Frau Vance, sind Sie sicher? Diese Aussage ist schädlich.“
„Da bin ich mir sicher, Euer Ehren.“
Dann trat mein Vater in den Zeugenstand.
„Meine Mutter war senil“, sagte er. „Elena hat sie ausgenutzt. Elena war schon immer das schwarze Schaf. Seltsam. Ungesellig. Sie konnte nirgendwo eine Arbeit behalten, geschweige denn ein Anwesen verwalten.“
„Und haben Sie Ihre Mutter oft besucht?“, fragte Sterling.
„So oft wie möglich“, log mein Vater. „Aber Elena hat uns den Weg versperrt. Sie hat die Schlösser ausgetauscht.“
Ich schrieb eine Notiz auf meinen Block.
Meineidsvorwurf Nummer eins: Die Schlösser wurden vom Pflegeheim ausgetauscht, nicht von mir.
„Ihr Zeuge“, sagte Sterling.
„Keine Fragen, Euer Ehren.“
Mein Vater grinste höhnisch, als er herunterstieg.

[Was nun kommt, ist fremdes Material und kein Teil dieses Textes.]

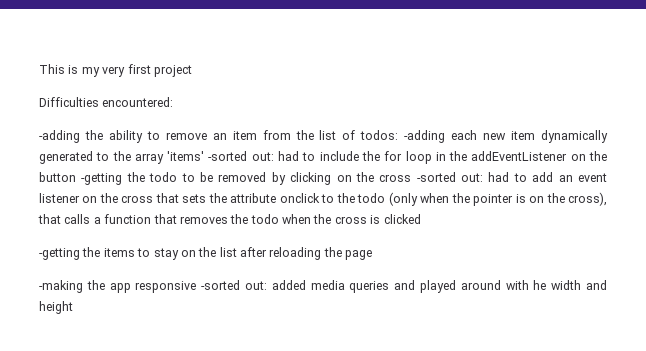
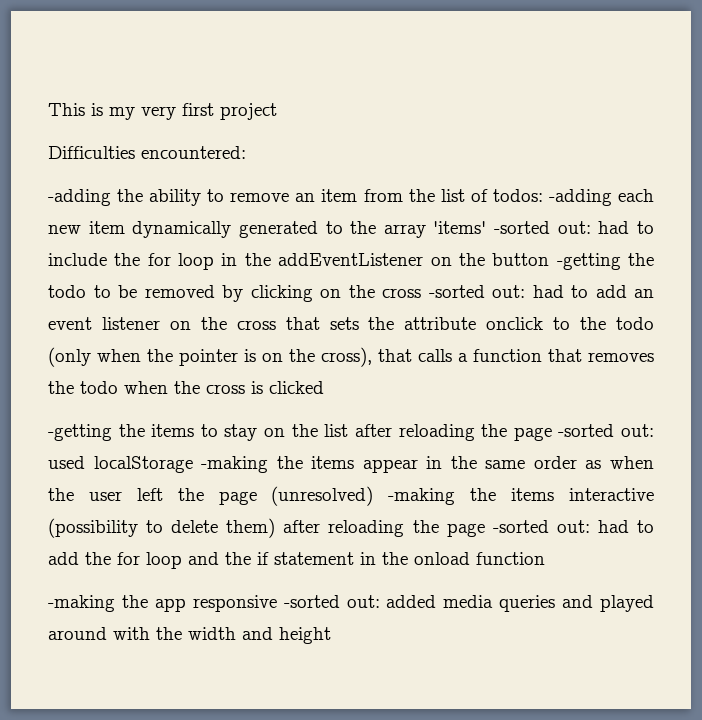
(373, 255) none -> [558,424,655,437] [48,456,654,473] [48,486,655,506] [48,518,654,538] [48,552,545,569] -sorted out: used localStorage -making the items appear in the same order as when the user left the page (unresolved) -making the items interactive (possibility to delete them) after reloading the page -sorted out: had to add the for loop and the if statement in the onload function
[533,280,547,290] he -> [156,627,182,640] the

Er dachte, ich hätte Angst.
Er verstand nicht, dass ich zuließ, dass sie jede Lüge in die Gerichtsakten eintragen ließen.
Sterling rief daraufhin einen bezahlten medizinischen Experten hinzu, der Nana Rose nie getroffen hatte, aber behauptete, dass sie aufgrund ihres Alters anfällig für Druck gewesen sein müsse.
„Der Angeklagte hat wahrscheinlich emotionale Manipulation eingesetzt“, sagte er.
„Keine Fragen“, wiederholte ich.
Als Sterling sich ausruhte, hatten sie ihre Geschichte bereits ausgearbeitet: Ich sei pleite, labil, arbeitslos und hätte eine verwirrte alte Frau dazu gebracht, mir ein Vermögen zu überlassen.